Supercow and pigs that glow at night - an average day on the GM farm

The Daily Mail
Nov. 03, 2006

Appliance of science: the Belgian Blue is bred to produce gallons of milk

Channel 4 is to unveil a shocking menagerie of genetically modified animals in a new show revealing the frightening leaps technology has taken.

Among the bizarre engineered creatures from around the world is a giant cow, three times the size of ordinary cattle, reared without fat to produce gallons of milk.

But the so-called Belgian Blue - pictured here - is perhaps the least disturbing of the creatures to be shown in the three-part series Channel 4 Farm this winter. There are also glow-inthedark pigs and goats which produce spider's silk.

TV scientist Olivia Judson and journalist Giles Coren travel the world to visit the places where these animals are now being reared. There is even a genuine "allotment" of growing human noses.

Channel 4 director of television Kevin Lygo said: "This is an exciting science series about genetic modification. Everything on the Channel 4 Farm is real. You may think these creatures are the future but they are the reality, living right now.

"We've discussed how to do science endlessly and how to make it accessible and I think this does just that. It's looking at what is going on, what it means and asking what the implications are for our world. It's high time someone did this on telly."

The channel also unveiled a new TV reality series starring showbusiness mogul Harvey Goldsmith, to be screened in February, in which he takes six failing entertainment businesses and aims to place them back on the road to success.

Channel 4 is keeping the identities of the six under wraps, but said they include a well known British pop star who disappeared to Hollywood and has not been seen since, a British heavy metal band with a European following but ignored in the UK and a local radio station with big-name DJs but small audiences.

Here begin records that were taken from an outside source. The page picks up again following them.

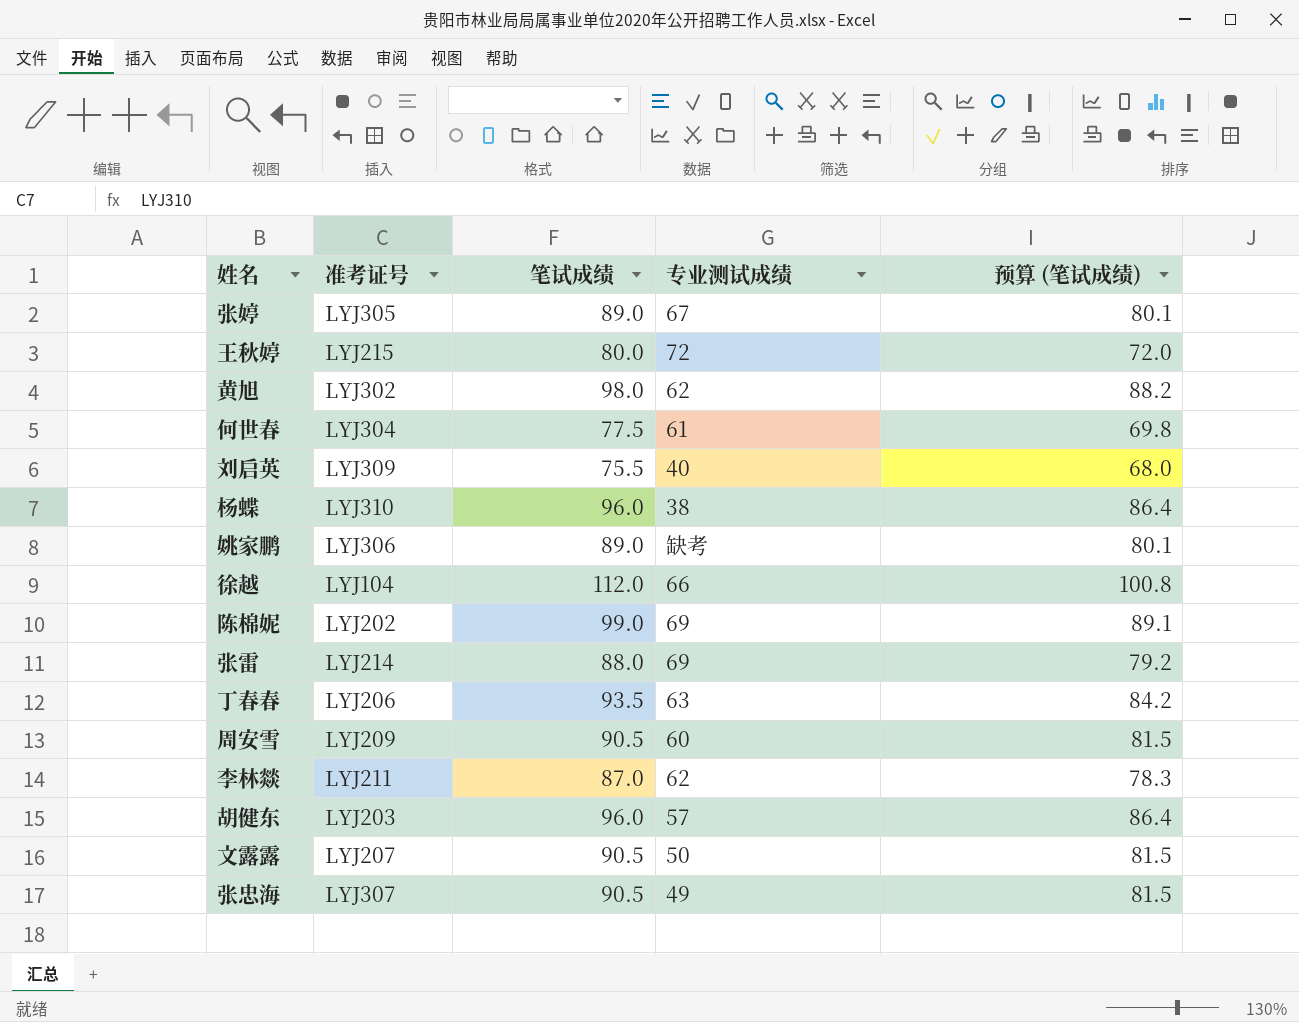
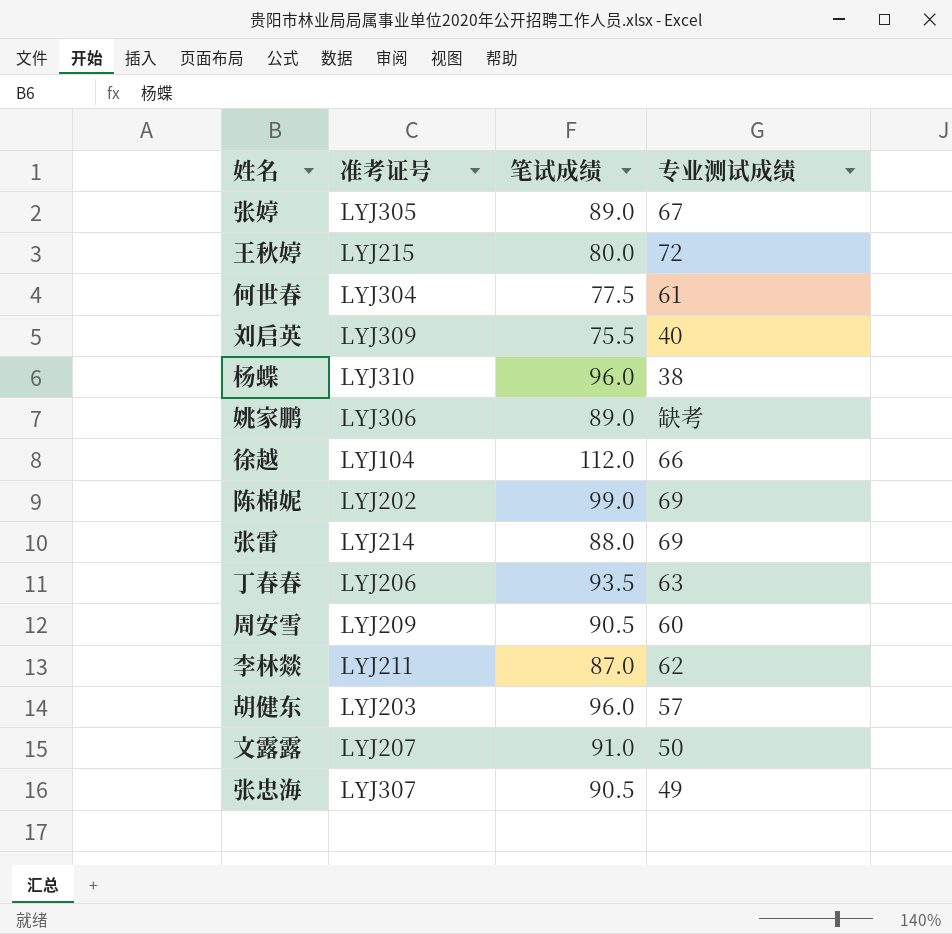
column 预算 (笔试成绩) | formula: [笔试成绩] * 0.9 -> none
row 黄旭: LYJ302 | 98.0 | 62 | 88.2 -> none
文露露 | 笔试成绩: 90.5 -> 91.0

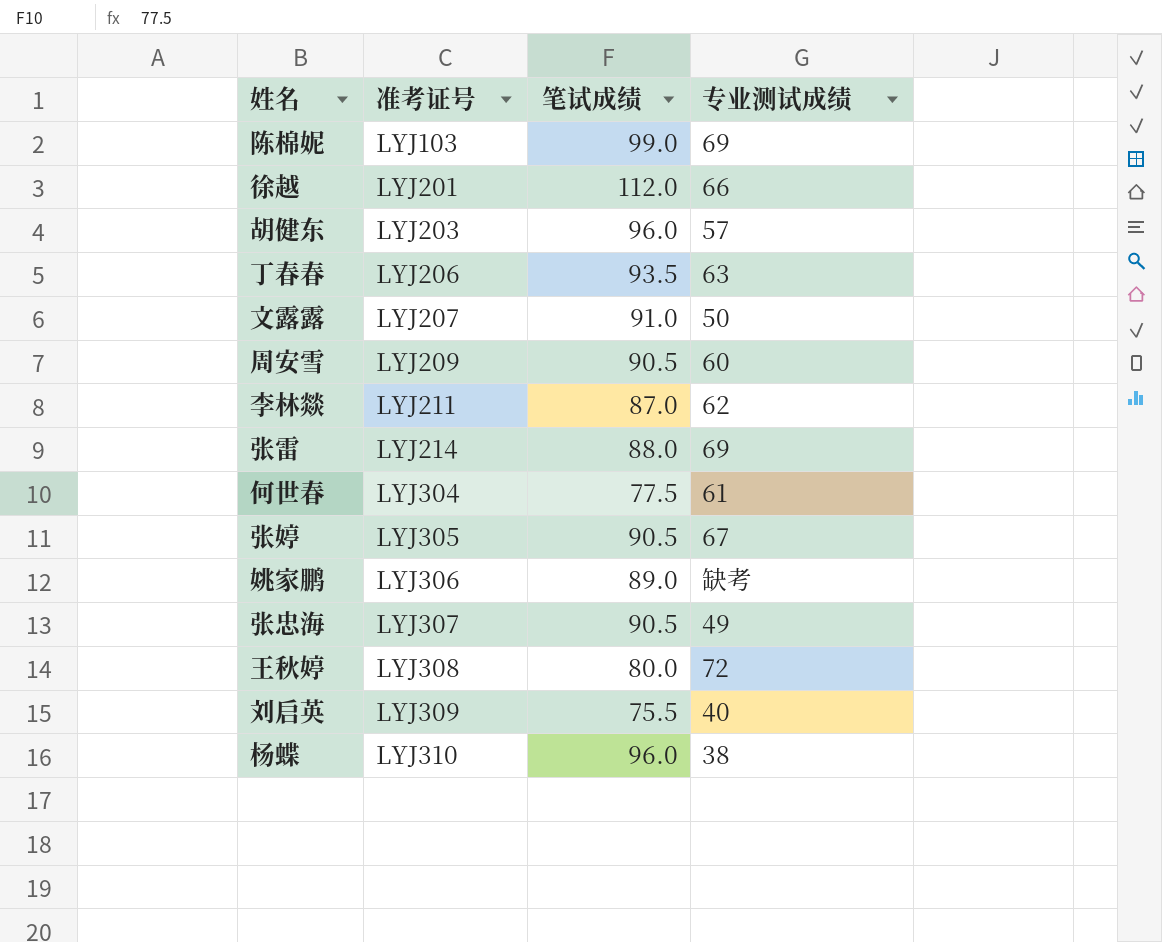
row order: none -> 准考证号 ascending
陈棉妮 | 准考证号: LYJ202 -> LYJ103
徐越 | 准考证号: LYJ104 -> LYJ201
张婷 | 笔试成绩: 89.0 -> 90.5
王秋婷 | 准考证号: LYJ215 -> LYJ308

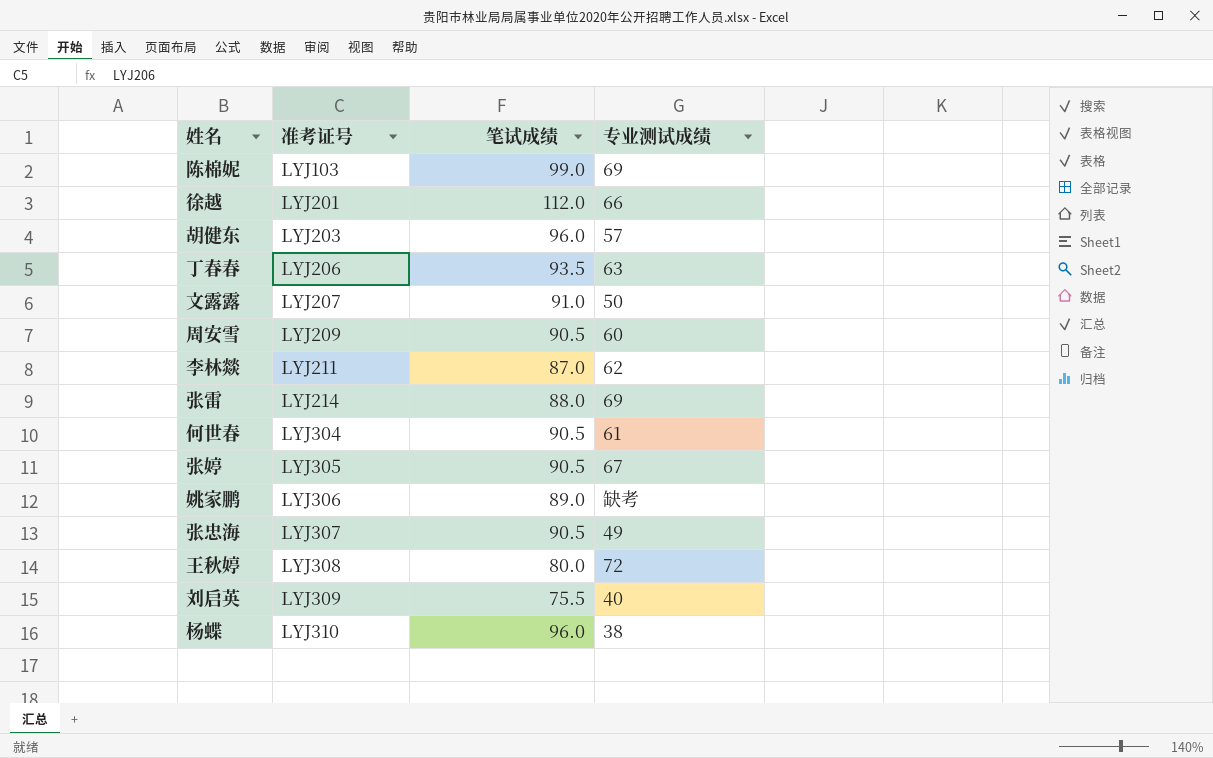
何世春 | 笔试成绩: 77.5 -> 90.5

Goldsmith is renowned for his blunt talking attitude and colourful language. A sneak preview of the pilot of Harvey Goldsmith Presents shows him branding a struggling circus a "complete shit heap" and DJ Mike Reid as having "lost the plot".

Also unveiled today as part of Channel 4's winter season is a new Apprentice-style TV show in which Jamie Oliver offers one disadvantaged youth the chance to run a restaurant.

The documentary series, Cutting The Apron Strings, will pick up where Jamie's Kitchen left off four years ago, gathering the unemployed trainees he recruited to man Fifteen and offering one the chance to manage his or her own venture. Oliver's charitable Fifteen Foundation-has bought a pub in Essex from which to run the project.

Oliver said today: "Never underestimate what young people can do once they've got their heart in the right place."

Other highlights include Mark Of Cain, an incendiary new drama about young British soldiers in Iraq by acclaimed writer Tony Marchant.

An eight-part drama starring David Morrissey, Kate Wrath, tells of a family moved to a utopian town under a witnessprotection scheme - but enters spooky David Lynch territory as they discover everyone else there is also under witness protection.